File: sources.md

package info (click to toggle)
ruby-graphql 2.2.17-1
links: PTS, VCS
area: main
in suites: forky, sid, trixie
size: 9,584 kB
sloc: ruby: 67,505; ansic: 1,753; yacc: 831; javascript: 331; makefile: 6
file content (176 lines) | stat: -rw-r--r-- 7,181 bytes
---
layout: guide
search: true
section: Dataloader
title: Sources
desc: Batch-loading objects for GraphQL::Dataloader
index: 1
---

_Sources_ are what {{ "GraphQL::Dataloader" | api_doc }} uses to fetch data from external services.

## Source Concepts

Sources are classes that inherit from `GraphQL::Dataloader::Source`. A Source _must_ implement `def fetch(keys)` to return a list of objects, one for each of the given keys. A source _may_ implement `def initialize(...)` to accept other batching parameters.

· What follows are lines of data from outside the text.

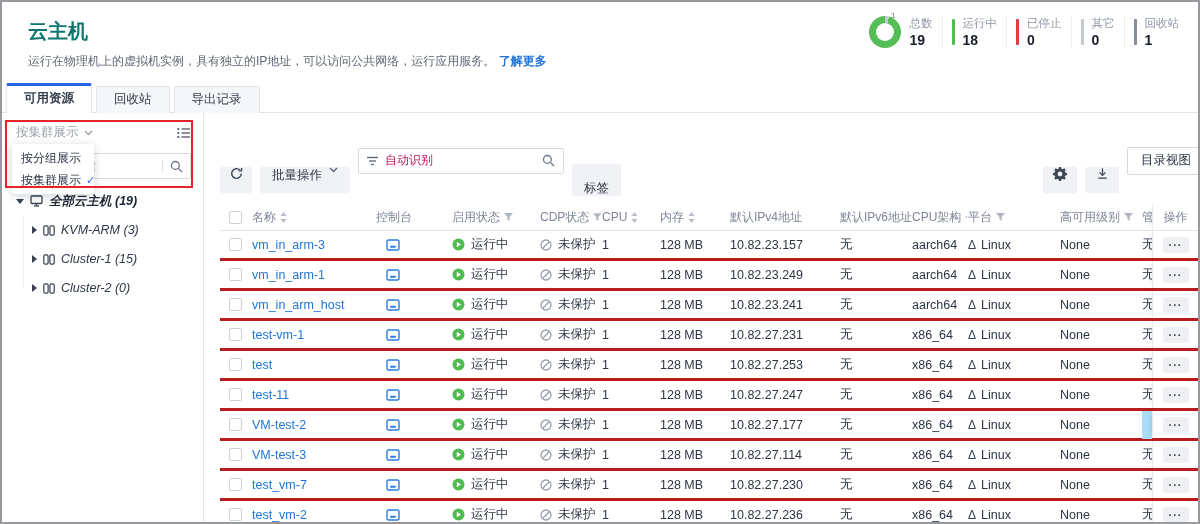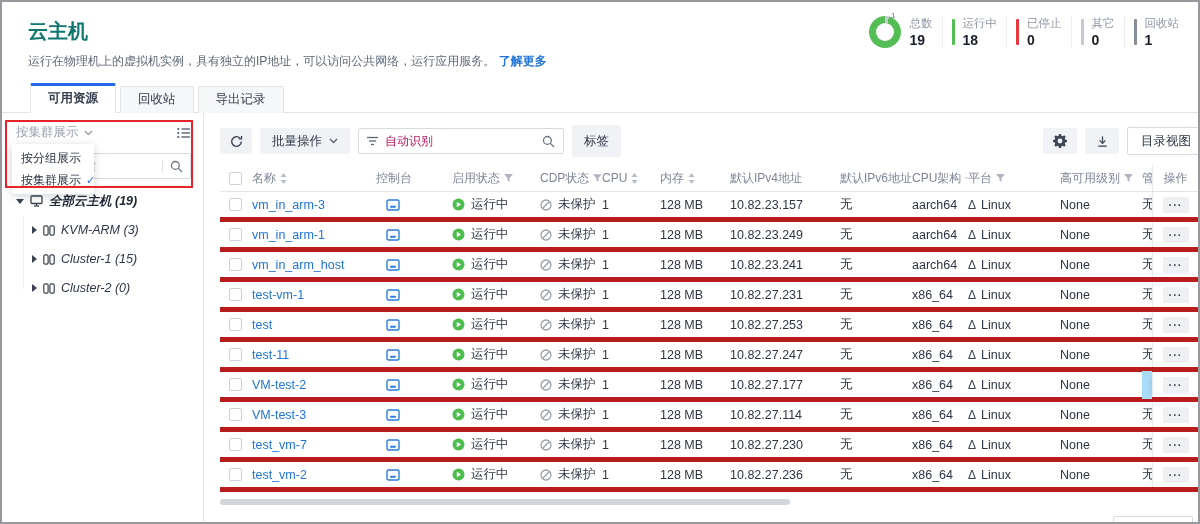--- a/index.html
+++ b/index.html
@@ -27,7 +27,7 @@
   .donut-badge { position:absolute; top:-5px; right:5px; font-size:8px; color:#6e7786; }
 
   
-  .tabs { display:flex; align-items:flex-end; padding-left:28px; margin-top:12px;
+  .tabs { display:flex; align-items:flex-end; padding-left:4px; margin-top:12px;
           border-bottom:1px solid #e2e4e9; height:31px; flex:0 0 auto; }
   .tab { height:27px; line-height:25px; padding:0 17px; font-size:12.5px; color:#333c4c;
          background:#f6f7f9; border:1px solid #e2e4e9; border-bottom:none; margin-right:4px;

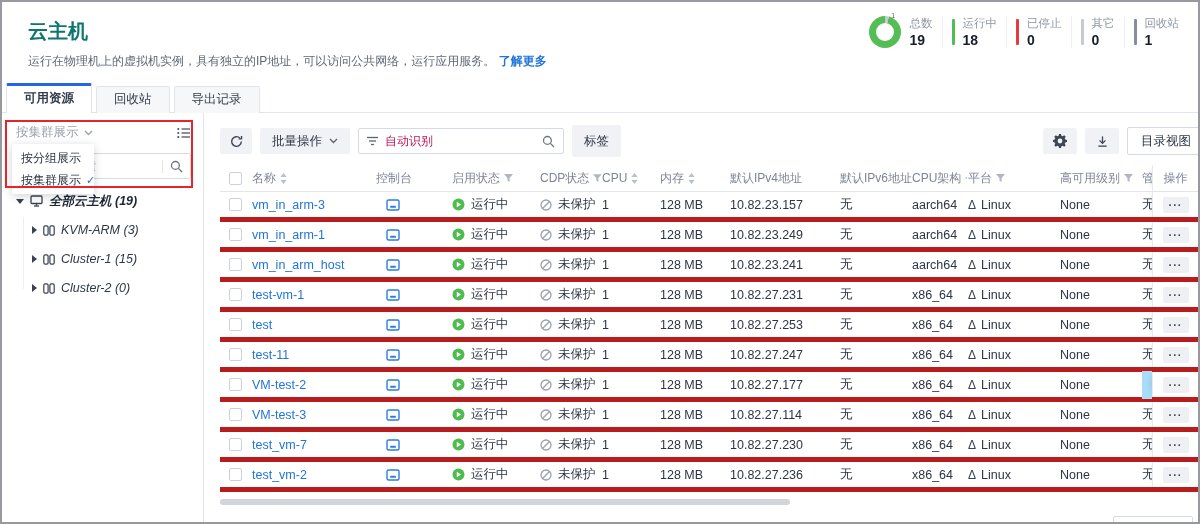--- a/index.html
+++ b/index.html
@@ -70,8 +70,8 @@
   .main { flex:1; padding:12px 0 0 16px; position:relative; min-width:0; }
   .toolbar { display:flex; align-items:center; }
   .btn-gray { height:26px; background:#f1f2f6; border:none; border-radius:2px; font-size:12.5px;
-              color:#2c3544; display:inline-flex; align-items:center; justify-content:center;
-              cursor:pointer; font-family:inherit; }
+              color:#2c3544; display:inline-flex; justify-content:center;
+              cursor:pointer; font-family:inherit;margin-top:39px; }
   .refresh-btn { width:32px; }
   .bulk-btn { padding:0 12px; margin-left:8px; gap:7px; }
   .searchbox { margin-left:8px; width:206px; height:26px; border:1px solid #d6dae1; border-radius:2px;

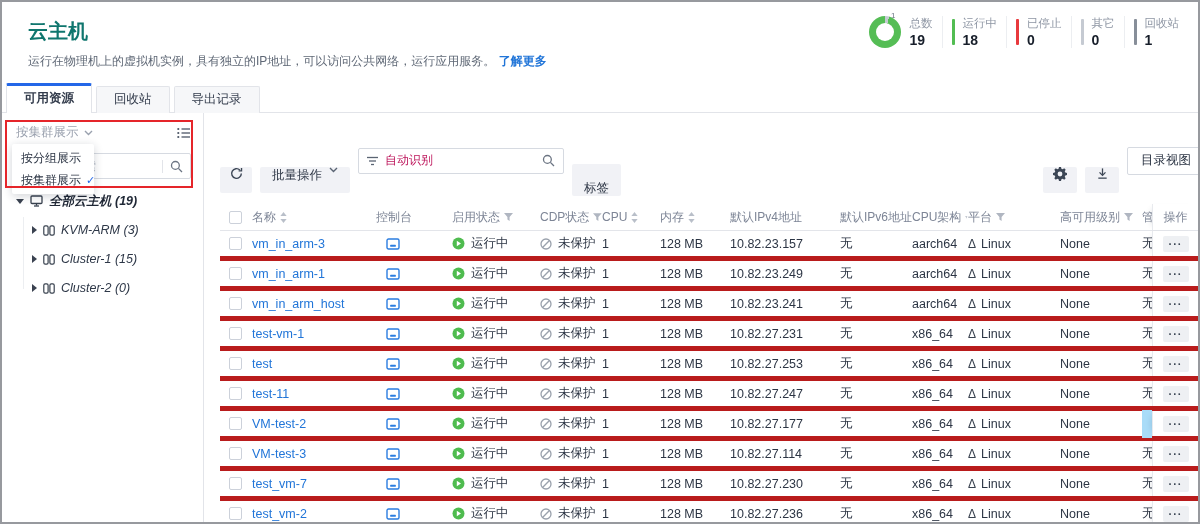--- a/index.html
+++ b/index.html
@@ -90,7 +90,7 @@
   .thead, .row { display:flex; align-items:center; }
   .thead { height:27px; border-bottom:1px solid #e3e5ea; }
   .th { font-size:12px; color:#7d8596; display:flex; align-items:center; gap:4px; white-space:nowrap; }
-  .row { height:30px; border-bottom:5px solid #b91c1c; }
+  .row { height:30px; border-bottom:3px solid #b91c1c; }
   .td { display:flex; align-items:center; font-size:12.5px; color:#2c3544; white-space:nowrap; }
   .c0{width:32px; padding-left:9px;} .c1{width:124px;} .c2{width:76px;} .c3{width:88px;}
   .c4{width:62px;} .c5{width:58px;} .c6{width:70px;} .c7{width:110px;} .c8{width:72px;}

Sources will receive two kinds of inputs from `GraphQL::Dataloader`:

- _keys_, which correspond to objects requested by the application.

  Keys are passed to `def fetch(keys)`, which must return an object (or `nil`) for each of `keys`, in the same order as `keys`.

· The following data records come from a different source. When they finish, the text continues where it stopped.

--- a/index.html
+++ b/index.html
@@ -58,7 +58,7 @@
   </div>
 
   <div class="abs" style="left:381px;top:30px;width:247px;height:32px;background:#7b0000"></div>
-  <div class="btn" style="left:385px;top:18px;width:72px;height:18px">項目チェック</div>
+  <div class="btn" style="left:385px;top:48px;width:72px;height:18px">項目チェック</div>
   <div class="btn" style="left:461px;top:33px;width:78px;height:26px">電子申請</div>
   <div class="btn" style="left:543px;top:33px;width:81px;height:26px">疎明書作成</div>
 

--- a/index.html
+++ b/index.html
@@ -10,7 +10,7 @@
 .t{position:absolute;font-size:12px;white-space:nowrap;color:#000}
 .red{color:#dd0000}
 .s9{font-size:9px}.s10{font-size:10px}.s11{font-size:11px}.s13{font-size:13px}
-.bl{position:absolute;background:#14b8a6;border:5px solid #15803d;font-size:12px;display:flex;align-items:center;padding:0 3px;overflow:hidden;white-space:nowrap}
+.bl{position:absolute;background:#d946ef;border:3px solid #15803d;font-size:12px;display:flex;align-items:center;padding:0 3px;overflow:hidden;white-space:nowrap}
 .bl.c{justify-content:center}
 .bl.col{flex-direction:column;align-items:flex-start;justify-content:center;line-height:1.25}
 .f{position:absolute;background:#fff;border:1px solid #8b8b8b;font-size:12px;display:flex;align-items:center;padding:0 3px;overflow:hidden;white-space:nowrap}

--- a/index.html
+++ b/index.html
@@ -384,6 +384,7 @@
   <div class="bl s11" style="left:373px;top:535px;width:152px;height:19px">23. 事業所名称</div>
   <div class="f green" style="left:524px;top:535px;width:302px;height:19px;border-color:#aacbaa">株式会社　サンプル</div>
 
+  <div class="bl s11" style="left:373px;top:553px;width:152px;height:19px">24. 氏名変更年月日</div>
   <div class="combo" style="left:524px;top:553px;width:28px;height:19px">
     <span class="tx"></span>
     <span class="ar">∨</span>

  Under the hood, each Source instance maintains a `key => object` cache.

- _batch parameters_, which are the basis of batched groups. For example, if you're loading records from different database tables, the table name would be a batch parameter.

  Batch parameters are given to `dataloader.with(source_class, *batch_parameters)`, and the default is _no batch parameters_. When you define a source, you should add the batch parameters to `def initialize(...)` and store them in instance variables.

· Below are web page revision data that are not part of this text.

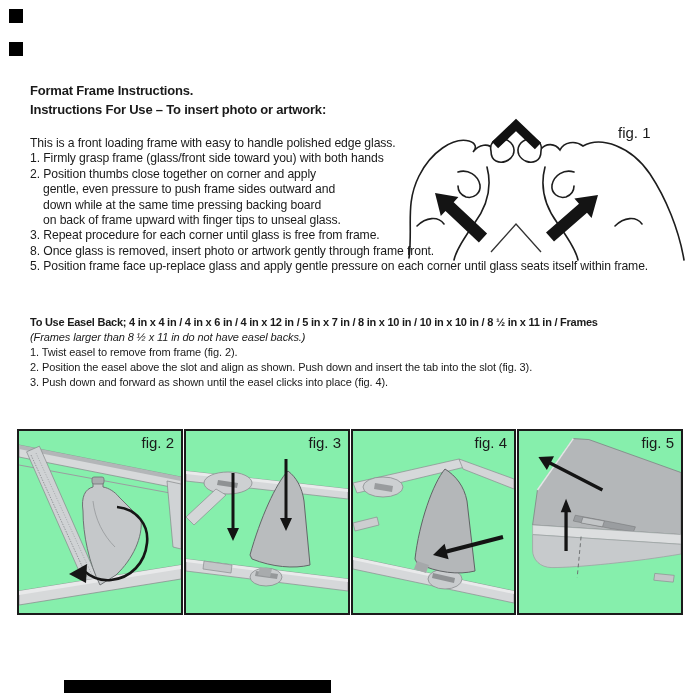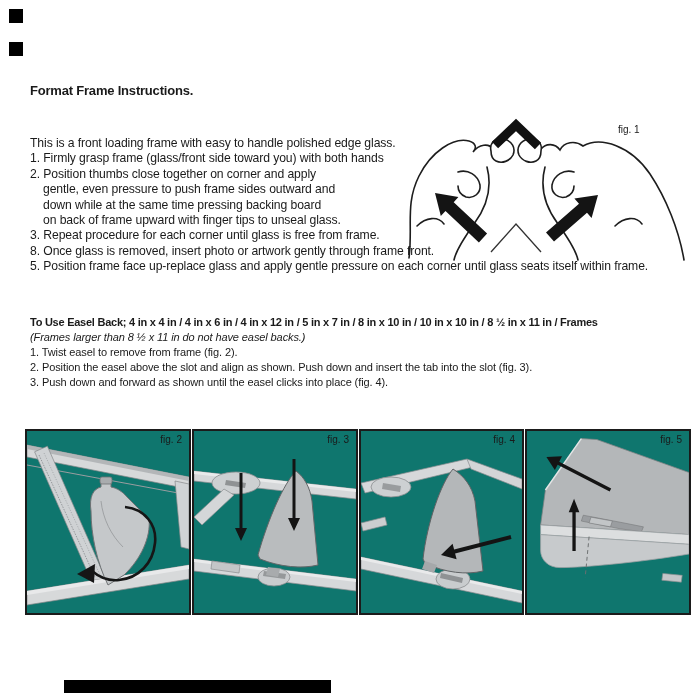--- a/index.html
+++ b/index.html
@@ -31,6 +31,7 @@
 
   <div class="abs title-block">
     <div>Format Frame Instructions.</div>
+    <div>Instructions For Use – To insert photo or artwork:</div>
   </div>
 
   <div class="abs body-block">

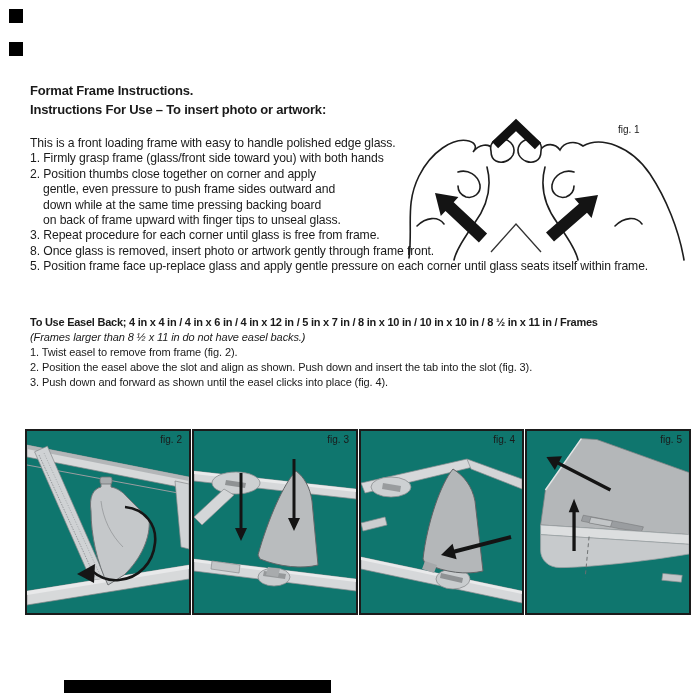--- a/index.html
+++ b/index.html
@@ -13,7 +13,7 @@
   .easel-heading{font-weight:bold;letter-spacing:-0.25px;}
   .easel-note{font-style:italic;}
   .fig1-wrap{left:403px;top:112px;width:292px;height:150px;}
-  .fig-label{font-size:10px;color:#1a1a1a;}
+  .fig-label{font-size:15px;color:#1a1a1a;}
   .fig1-label{left:215px;top:12px;}
   .figbox{top:429px;height:186px;border:2px solid #1b1b1b;background:#0f766e;box-sizing:border-box;margin-left:8px;}
   .figbox .fig-label{right:7px;top:3px;position:absolute;}

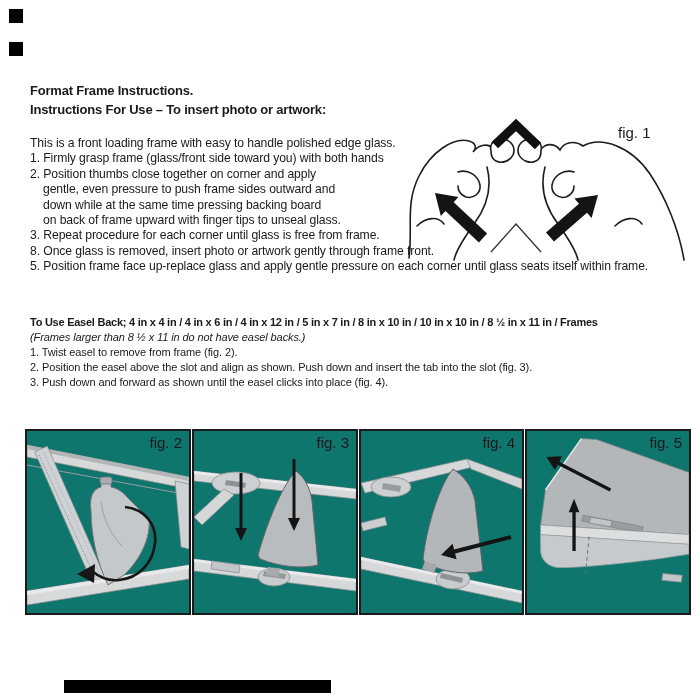--- a/index.html
+++ b/index.html
@@ -15,7 +15,7 @@
   .fig1-wrap{left:403px;top:112px;width:292px;height:150px;}
   .fig-label{font-size:15px;color:#1a1a1a;}
   .fig1-label{left:215px;top:12px;}
-  .figbox{top:429px;height:186px;border:2px solid #1b1b1b;background:#0f766e;box-sizing:border-box;margin-left:8px;}
+  .figbox{top:429px;height:186px;border:2px solid #1b1b1b;background:#86efac;box-sizing:border-box;}
   .figbox .fig-label{right:7px;top:3px;position:absolute;}
   .figbox svg{position:absolute;left:0;top:0;}
   .artifact{background:#000000;}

  (`dataloader.with(source_class, *batch_parameters)` returns an instance of `source_class` with the given batch parameters -- but it might be an instance which was cached by `dataloader`.)

  Additionally, batch parameters are used to de-duplicate Source initializations during a query run. `.with(...)` calls that have the same batch parameters will use the same Source instance under the hood. To customize how Sources are de-duplicated, see {{ "GraphQL::Dataloader::Source.batch_key_for" | api_doc }}.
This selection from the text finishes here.